Then, for all sheets, if any of the following is true, then the style sheet must be enabled:

Otherwise, the style sheet must be disabled.

3.5.2. Changing the preferred style sheet set

The first time the preferred style sheet set is set, which is either before any alternative style sheets are seen (e.g. using a Default-Style HTTP header), or is the first time a titled, non-alternative style sheet is seen (in the absence of information to the contrary, the first titled non-alternative sheet sets the name of the preferred set), the preferredStyleSheetSet attribute's value must be set to the name of that preferred style sheet set.

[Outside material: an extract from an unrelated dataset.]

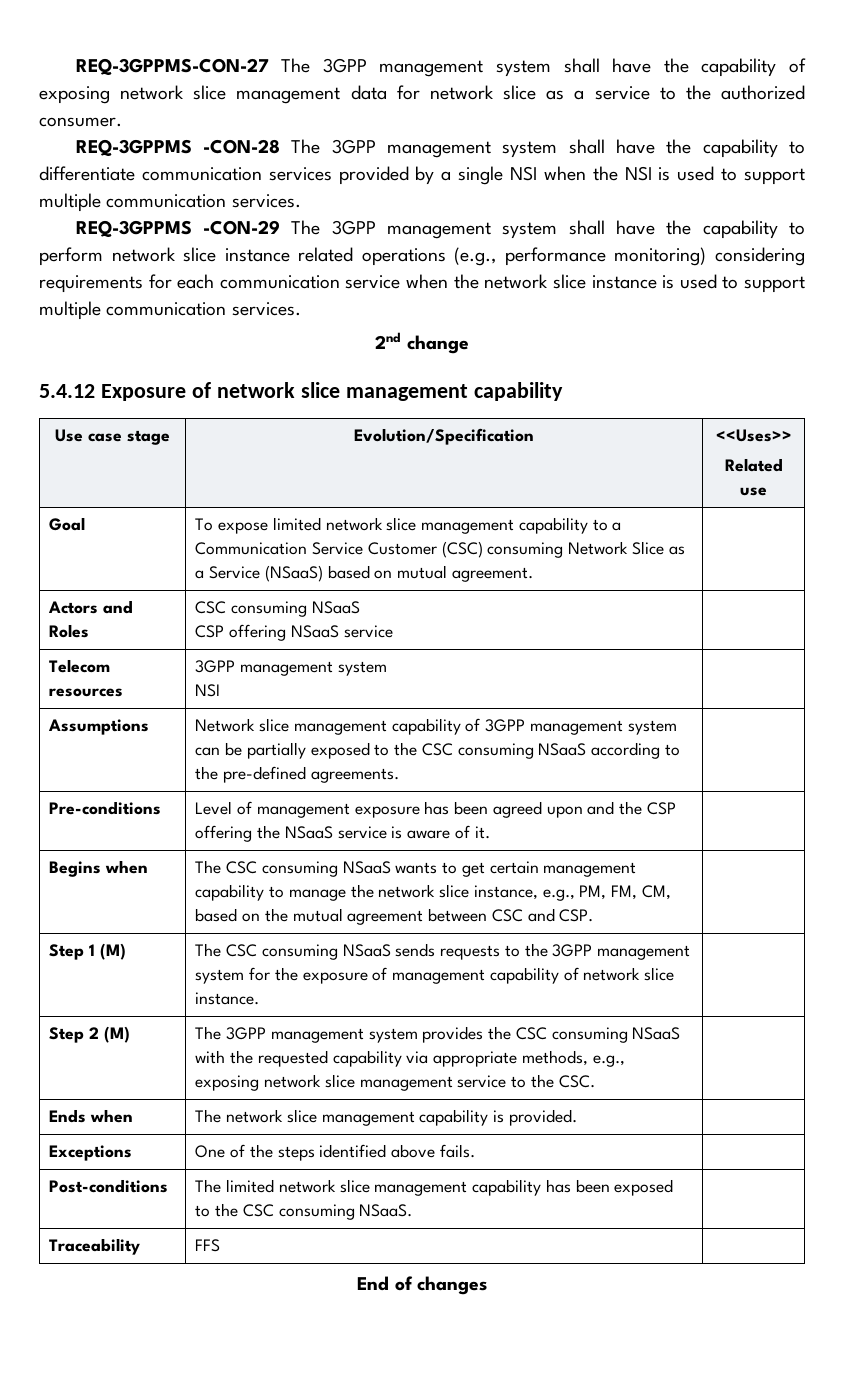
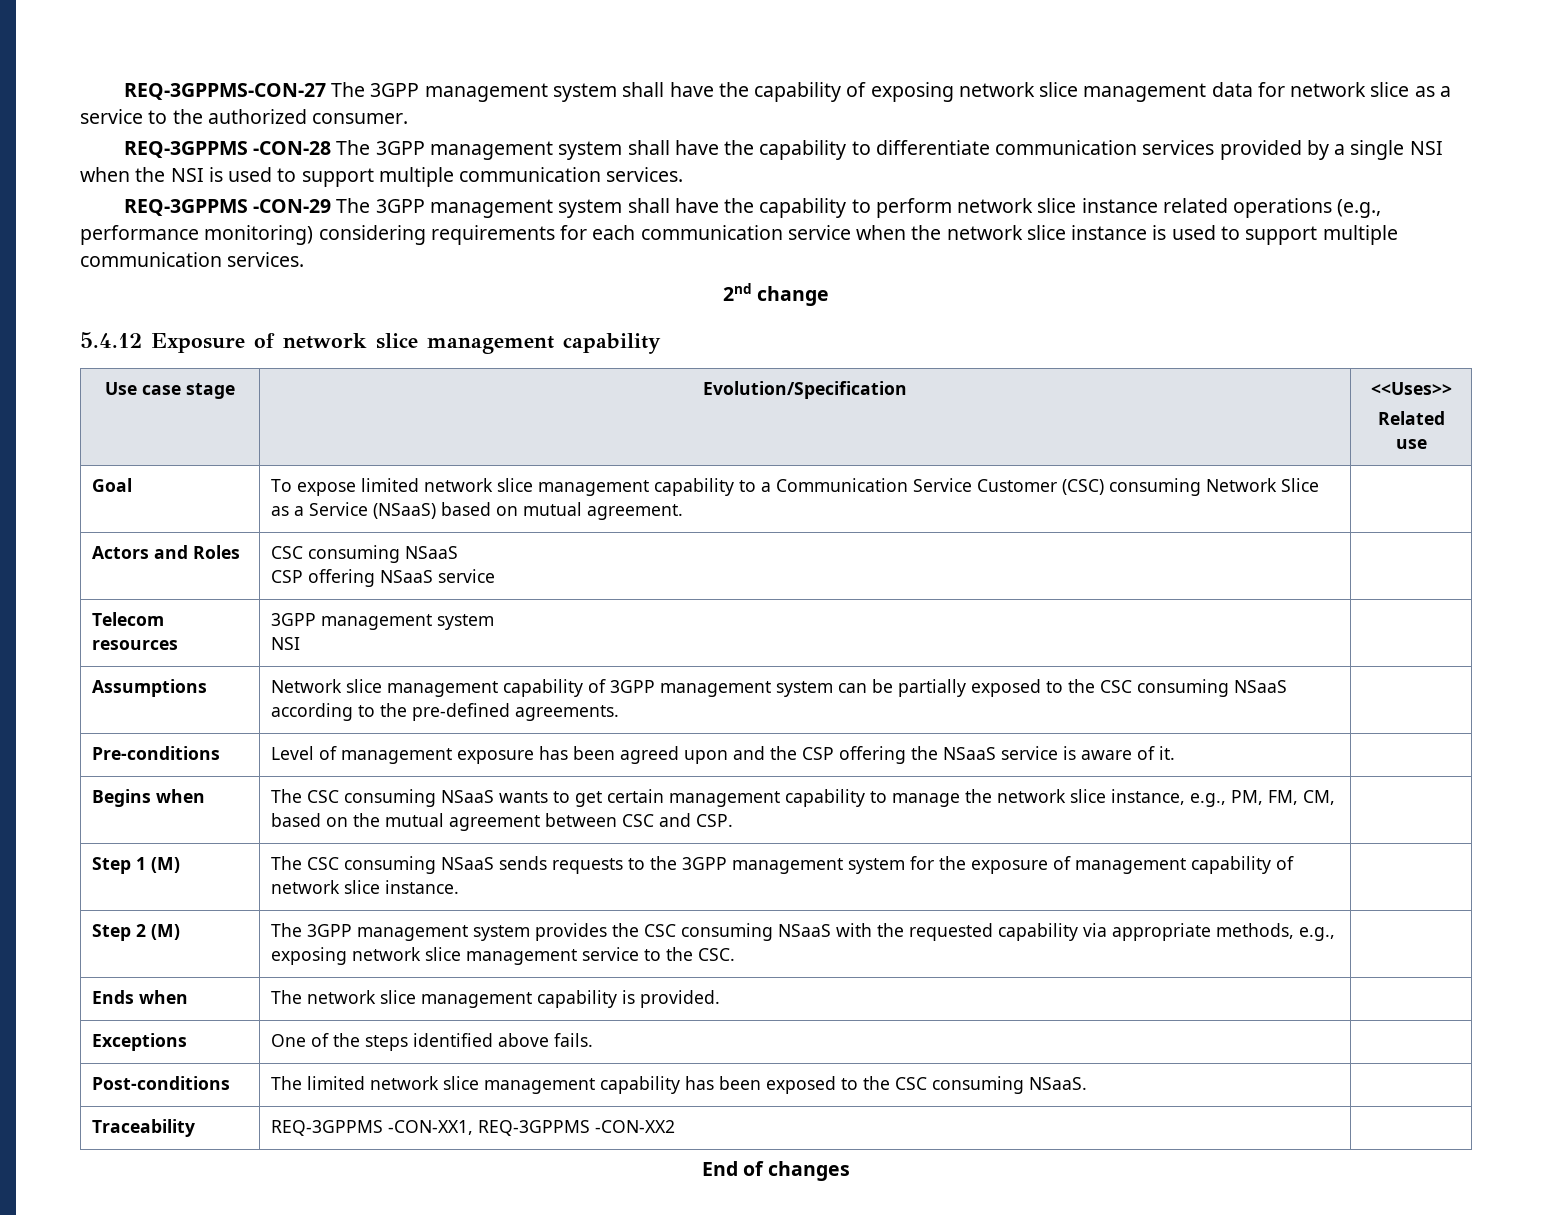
- Traceability | FFS |
+ Traceability | REQ-3GPPMS -CON-XX1, REQ-3GPPMS -CON-XX2 |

This does not change the lastStyleSheetSet attribute.

If the user agent has the preferred style sheet set changed, for example if it receives a Default-Style HTTP header after it receives HTTP Link headers implying another preferred style sheet, then the preferredStyleSheetSet attribute's value must be changed appropriately, and, if the lastStyleSheetSet is null, the enableStylesheetsForSet() method must be called with the new preferredStyleSheetSet value. (The lastStyleSheetSet attribute is, again, not changed.)

3.5.3. Examples

Thus, in the following HTML snippet:

<link rel="alternate stylesheet" title="foo" href="a">
<link rel="alternate stylesheet" title="bar" href="b">
<script>

  document.selectedStyleSheetSet = 'foo';
  document.styleSheets[1].disabled = false;
</script>
<link rel="alternate stylesheet" title="foo" href="c">
<link rel="alternate stylesheet" title="bar" href="d">

...the style sheets that end up enabled are style sheets "a", "b", and "c", the selectedStyleSheetSet attribute would return null, lastStyleSheetSet would return "foo", and preferredStyleSheetSet would return "".

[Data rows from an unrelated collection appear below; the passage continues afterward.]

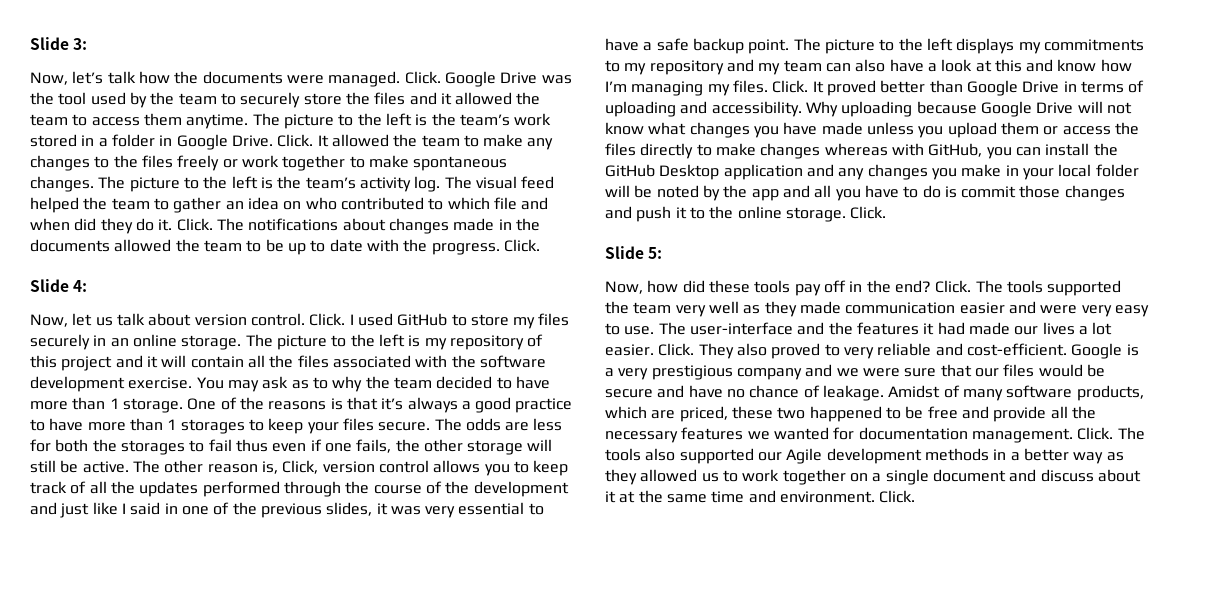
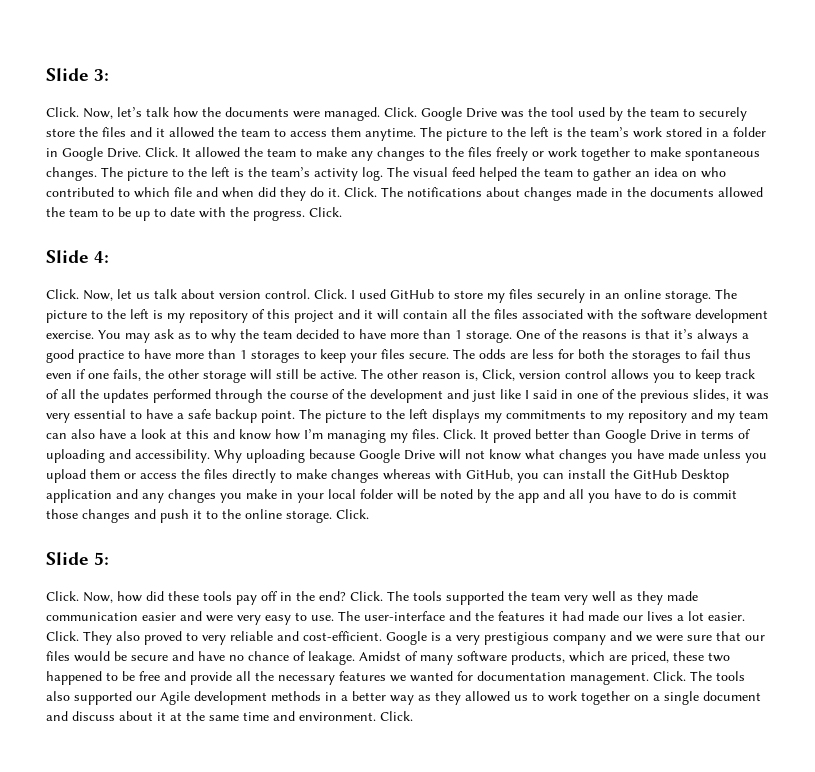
  Slide 3:
- Now, let’s talk how the documents were managed.
+ Click. Now, let’s talk how the documents were managed.
  Slide 4:
- Now, let us talk about version control.
+ Click. Now, let us talk about version control.
  Slide 5:
- Now, how did these tools pay off in the end?
+ Click. Now, how did these tools pay off in the end?

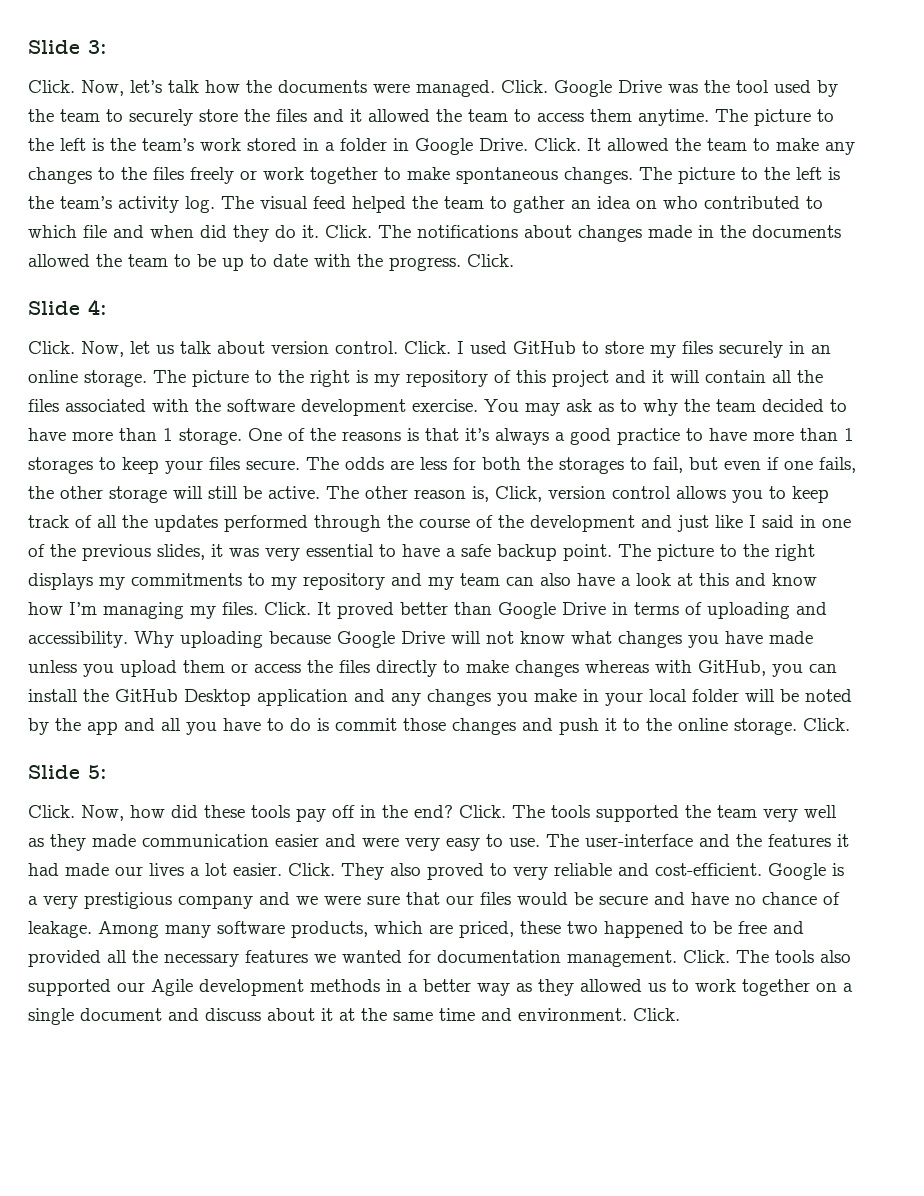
- The picture to the left is my repository of this project and it will contain all the files associated with the software development exercise.
+ The picture to the right is my repository of this project and it will contain all the files associated with the software development exercise.
- The odds are less for both the storages to fail thus even if one fails, the other storage will still be active.
+ The odds are less for both the storages to fail, but even if one fails, the other storage will still be active.
- The picture to the left displays my commitments to my repository and my team can also have a look at this and know how I’m managing my files.
+ The picture to the right displays my commitments to my repository and my team can also have a look at this and know how I’m managing my files.
- Amidst of many software products, which are priced, these two happened to be free and provide all the necessary features we wanted for documentation management.
+ Among many software products, which are priced, these two happened to be free and provided all the necessary features we wanted for documentation management.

Similarly, in the following HTML snippet:

<link rel="alternate stylesheet" title="foo" href="a">
<link rel="alternate stylesheet" title="bar" href="b">
<script>
  var before = document.preferredStyleSheetSet;
  document.styleSheets[1].disabled = false;
</script>
<link rel="stylesheet" title="foo" href="c">

<link rel="alternate stylesheet" title="bar" href="d">
<script>
  var after = document.preferredStyleSheetSet;
</script>

...the "before" variable will be equal to the empty string, the "after" variable will be equal to "foo", and style sheets "a" and "c" will be enabled. This is the case even though the first script block sets style sheet "b" to be enabled, because upon parsing the following <link> element, the preferredStyleSheetSet is set and the enableStylesheetsForSet() method is called (since selectedStyleSheetSet was never set explicitly, leaving lastStyleSheetSet at null throughout), which changes which style sheets are enabled and which are not.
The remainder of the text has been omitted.